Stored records
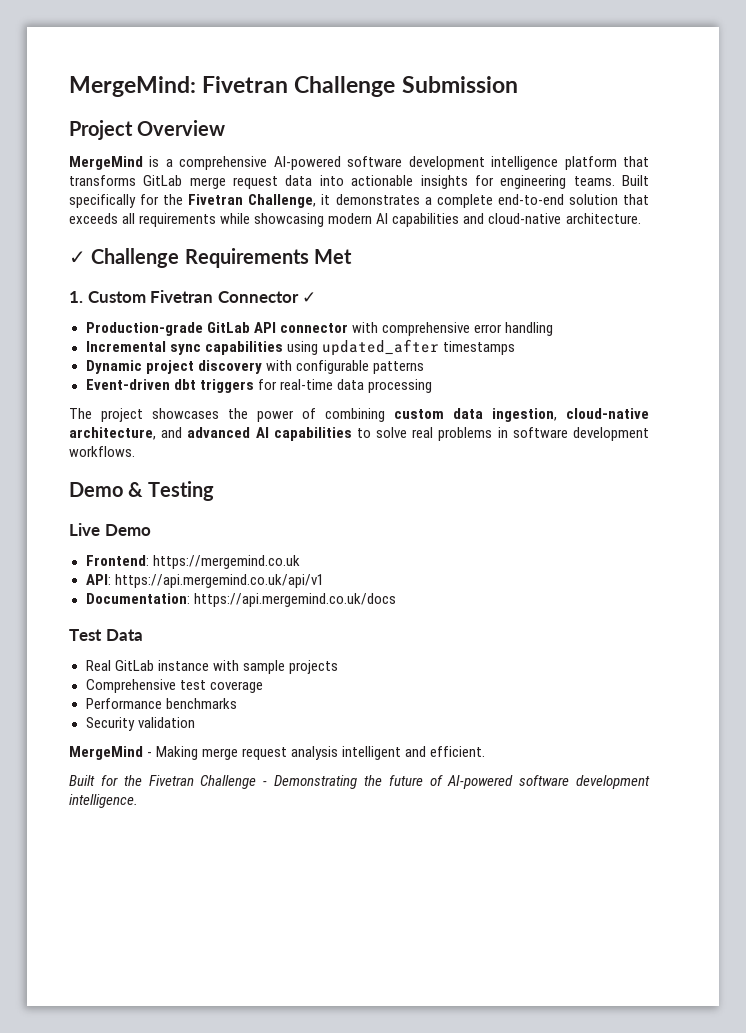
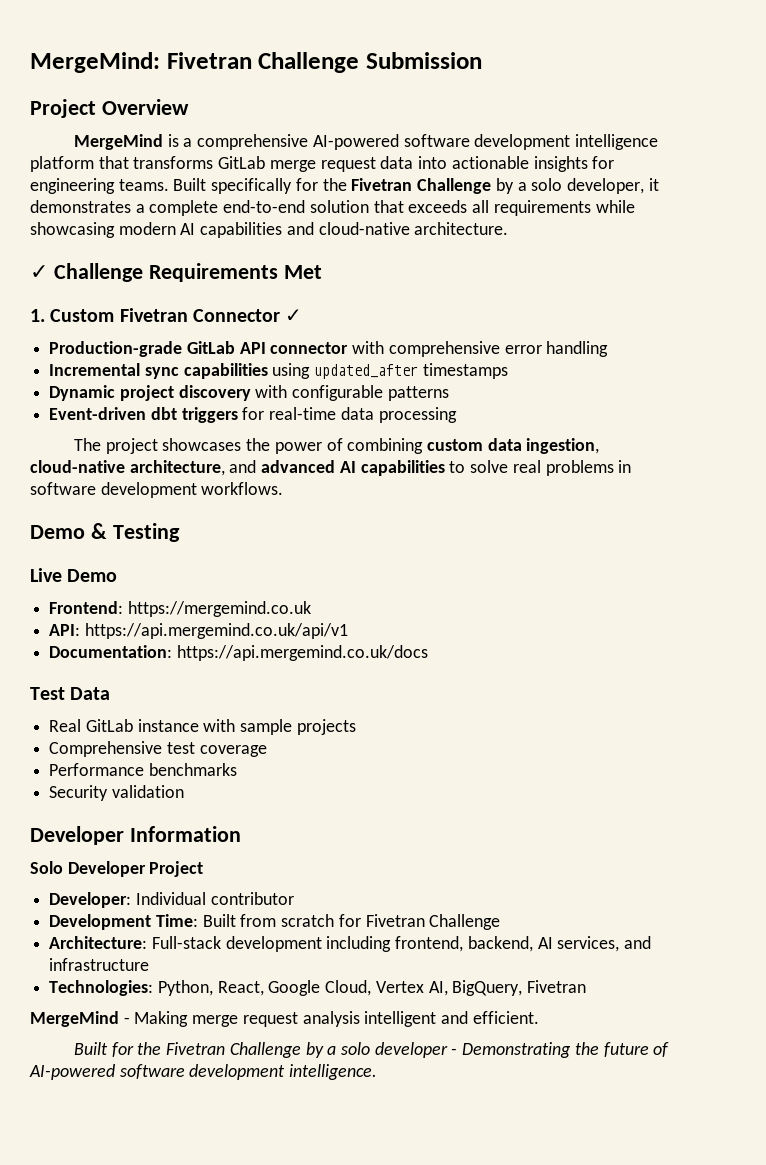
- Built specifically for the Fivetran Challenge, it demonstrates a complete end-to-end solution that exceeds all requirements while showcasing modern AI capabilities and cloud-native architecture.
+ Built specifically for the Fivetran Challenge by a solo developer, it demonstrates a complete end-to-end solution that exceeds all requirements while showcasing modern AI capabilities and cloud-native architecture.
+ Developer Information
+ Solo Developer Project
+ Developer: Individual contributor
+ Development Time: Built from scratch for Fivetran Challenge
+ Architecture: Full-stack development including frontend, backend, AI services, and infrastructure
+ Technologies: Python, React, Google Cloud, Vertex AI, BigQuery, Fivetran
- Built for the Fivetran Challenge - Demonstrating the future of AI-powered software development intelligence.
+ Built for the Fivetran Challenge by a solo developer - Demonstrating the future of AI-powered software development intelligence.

Work item:
Repeat exactly, and only, the lines of the records above, starting with the line that contains "for Fivetran Challenge" and ending with the final line, both included.

Written solution:
+ Development Time: Built from scratch for Fivetran Challenge
+ Architecture: Full-stack development including frontend, backend, AI services, and infrastructure
+ Technologies: Python, React, Google Cloud, Vertex AI, BigQuery, Fivetran
- Built for the Fivetran Challenge - Demonstrating the future of AI-powered software development intelligence.
+ Built for the Fivetran Challenge by a solo developer - Demonstrating the future of AI-powered software development intelligence.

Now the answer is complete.